Women were expected to honor Juno each year on the occasion of their birthdays. According to Roman tradition, during the week following a birth, a table laden with offerings honoring Juno was kept in the new child’s room.


Juno can heal any illness but is specifically associated with those considered “women’s illnesses” or anything to do with female parts of the body. She bestows fertility or can help you not get pregnant if that’s your desire. She oversees romance, marriage, and menopause and has the power to fulfill any request made by a devotee.


Juno has become identified with Greek Hera as if Juno is just another nation’s name for Hera. Hera and Juno do have many similarities and common concerns. However, they are not the same; their natures are quite different. Juno is not an abused, volatile jealous wife. Juno is calm, regal, serene, and usually a very reasonable spirit.


Juno favors women, children, Romans, Italians, men of military age (whether or not they are in the military), those born or married during the months of June and February, or on one of her many feast days.


Juno is depicted as a veiled woman with a flower in her right hand and holding an infant in her left.


Her sacred animals are snakes, goats, wolves, peacocks, crows, and geese. And she drives a chariot drawn by lions.


Her sacred tree is the Fig and her flower is the Iris. Her planet is the Moon and her number is 1.


The first day of each month is dedicated to Juno. Her primary feast day is held on March 1.


Juno is considered the guardian of Rome and provides for its safety and well-being.


If you wish to venerate Juno, traditionally done on the 1st of each month, offer her flowers, peacock feathers, Italian wine and mineral water, coins, a flock of toy geese, and cooked lamb or beef.

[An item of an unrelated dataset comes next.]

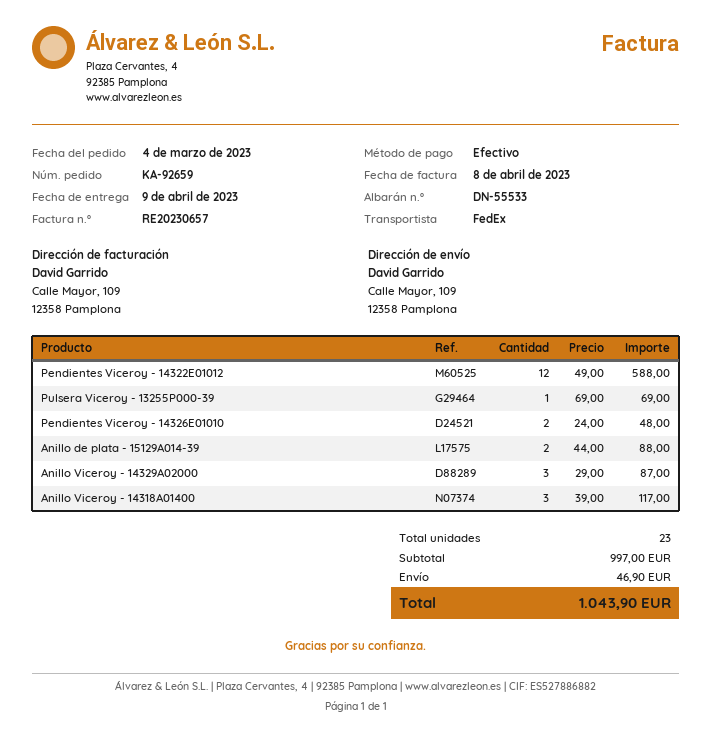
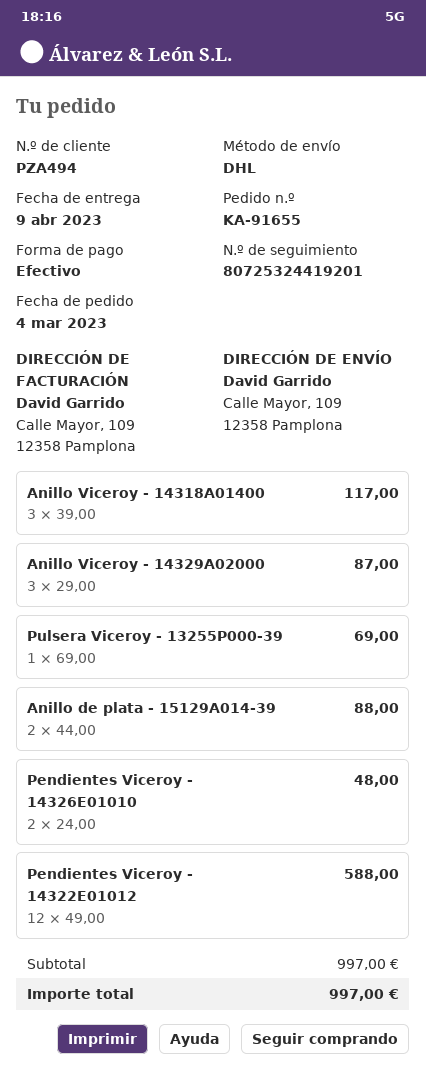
order number: KA-92659 -> KA-91655
shipping method: FedEx -> DHL
shipping: 46.90 -> none
total: 1043.90 -> 997.00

Over the centuries, Juno developed many paths, which may all be understood as the many facets of one great goddess. The different paths were recognized and venerated independently by the Romans. You can celebrate all of Juno’s feasts and facets or any one in particular which resonates with you. The following are a few of Juno’s many aspects:


Juno Februata

Juno the Pacifier or Juno of the Fever or Love presides over the month of February, the last month of the traditional Roman year, dedicated to spiritual cleansing and getting ready for the new year to come.


Juno Covella

Juno of the Vault of the Heavens, spirit of the New Moon. The appearance of the New Moon marks the first day of each lunar month. Juno Covella presides over calendars.


Juno Sospita

Juno the Savior or Defender, Mother of Rome, and Matron Deity of the Republic. This is Juno in her warrior aspect.